**PROBLEM DETAILS**
Beginning with the line that contains "background: #a21caf ->", write out each remaining line of the records below exactly. Do not copy any picture.

**EXTRACTED MATERIAL**
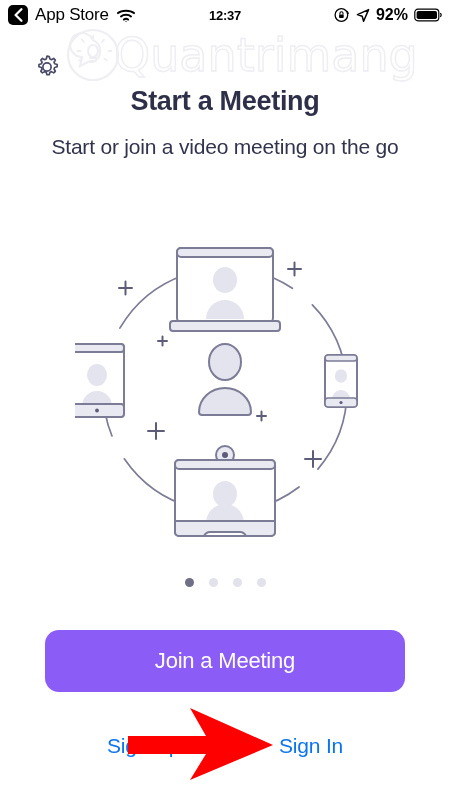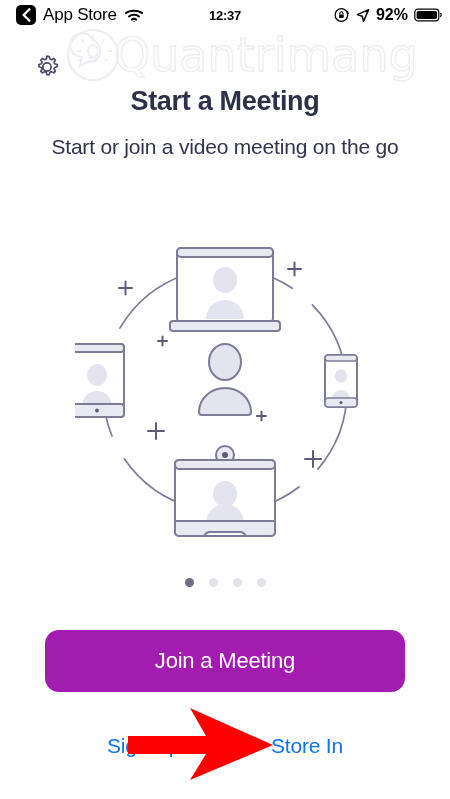"App Store" #status-left { margin-left: 8px -> none }
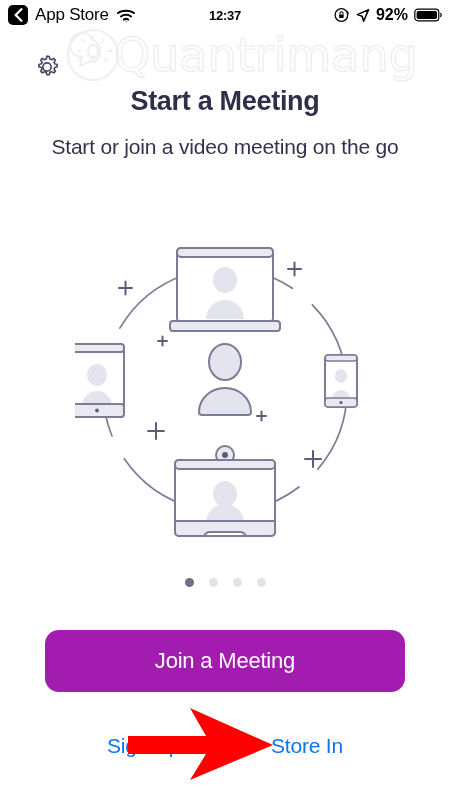"Join a Meeting" #join-meeting-button { background: #a21caf -> #8b5cf6 }
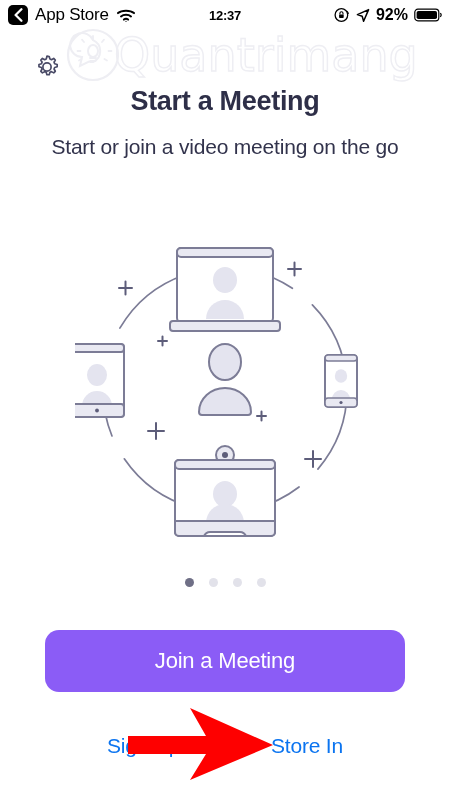"Store In" span.auth-link { text: Store -> Sign }
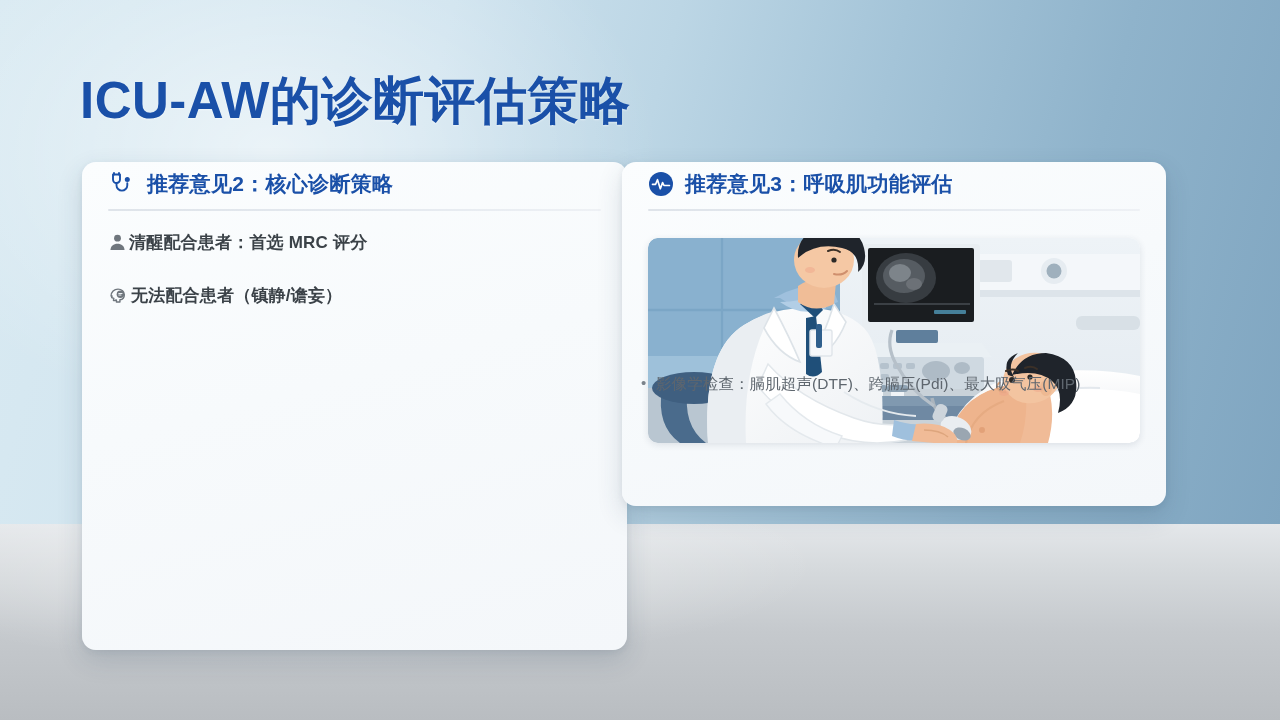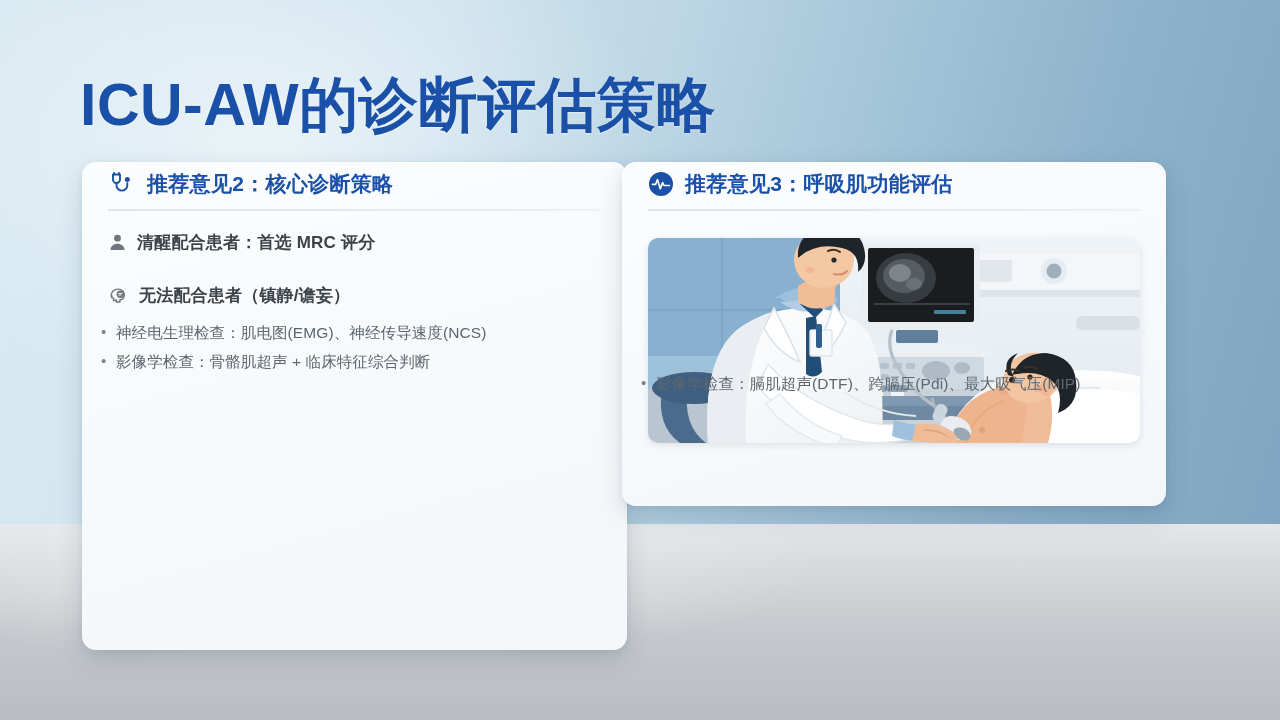"ICU-AW的诊断评估策略" .slide-title { font-size: 59px -> 51px }
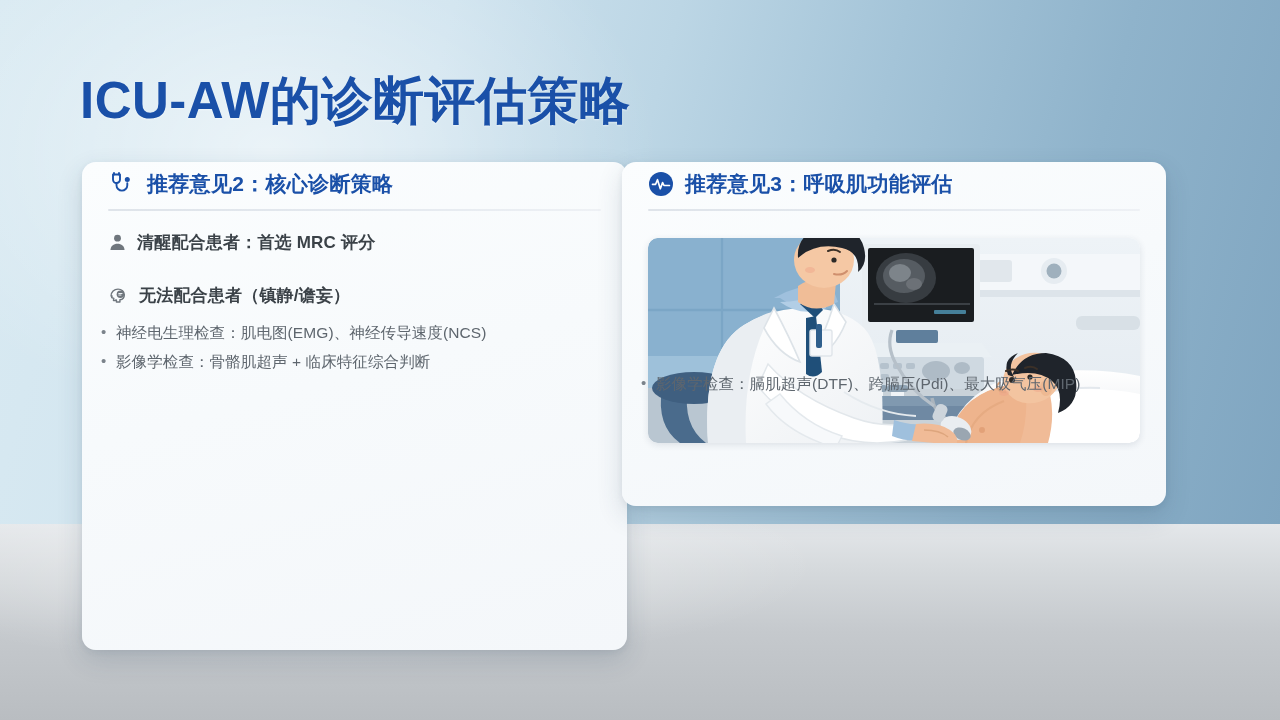"清醒配合患者：首选 MRC 评分" .sub-head { gap: 10px -> 2px }
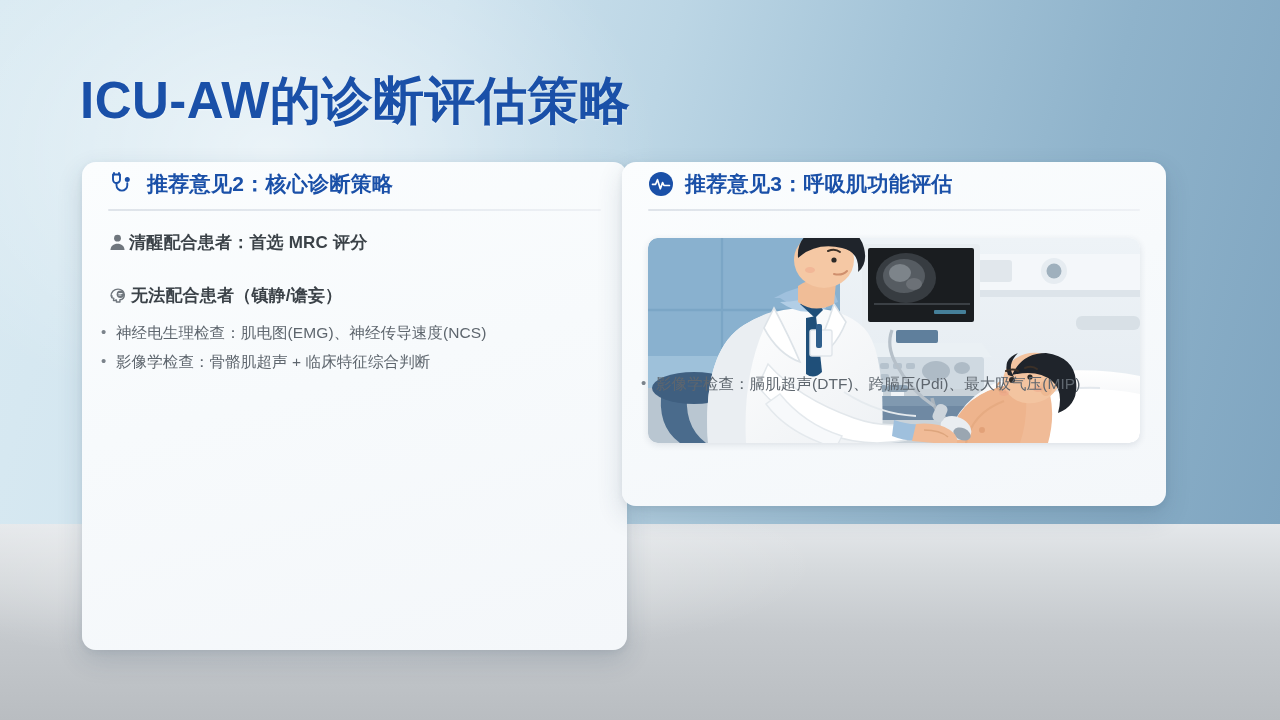"神经电生理检查：肌电图(EMG)、神经传导速度(NCS)" ul.bullets { html: <ul> <li>神经电生理检查：肌电图(EMG)、神经传导速度(NCS)</li> <li>影像学检查：骨骼肌超声 + 临床特征综合判断</li> </ul> -> none }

**REPLY TO THE TASK**
"Join a Meeting" #join-meeting-button { background: #a21caf -> #8b5cf6 }
"Store In" span.auth-link { text: Store -> Sign }
"ICU-AW的诊断评估策略" .slide-title { font-size: 59px -> 51px }
"清醒配合患者：首选 MRC 评分" .sub-head { gap: 10px -> 2px }
"神经电生理检查：肌电图(EMG)、神经传导速度(NCS)" ul.bullets { html: <ul> <li>神经电生理检查：肌电图(EMG)、神经传导速度(NCS)</li> <li>影像学检查：骨骼肌超声 + 临床特征综合判断</li> </ul> -> none }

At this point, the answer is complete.